Could you set down every entry exactly as it stands, without the images?

# Provided records:
*****

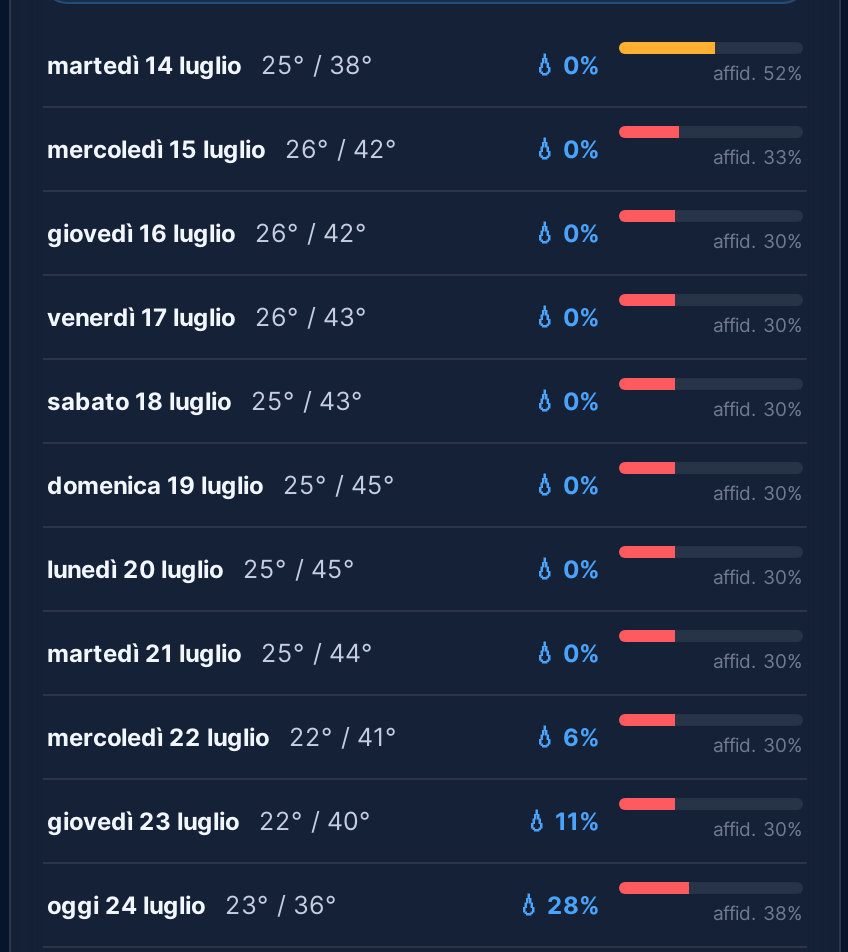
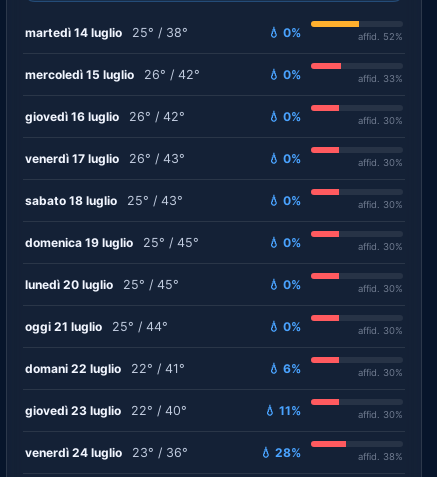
- martedì 21 luglio
+ oggi 21 luglio

- mercoledì 22 luglio
+ domani 22 luglio

- oggi 24 luglio
+ venerdì 24 luglio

*****

# Answer section:
- martedì 21 luglio
+ oggi 21 luglio

- mercoledì 22 luglio
+ domani 22 luglio

- oggi 24 luglio
+ venerdì 24 luglio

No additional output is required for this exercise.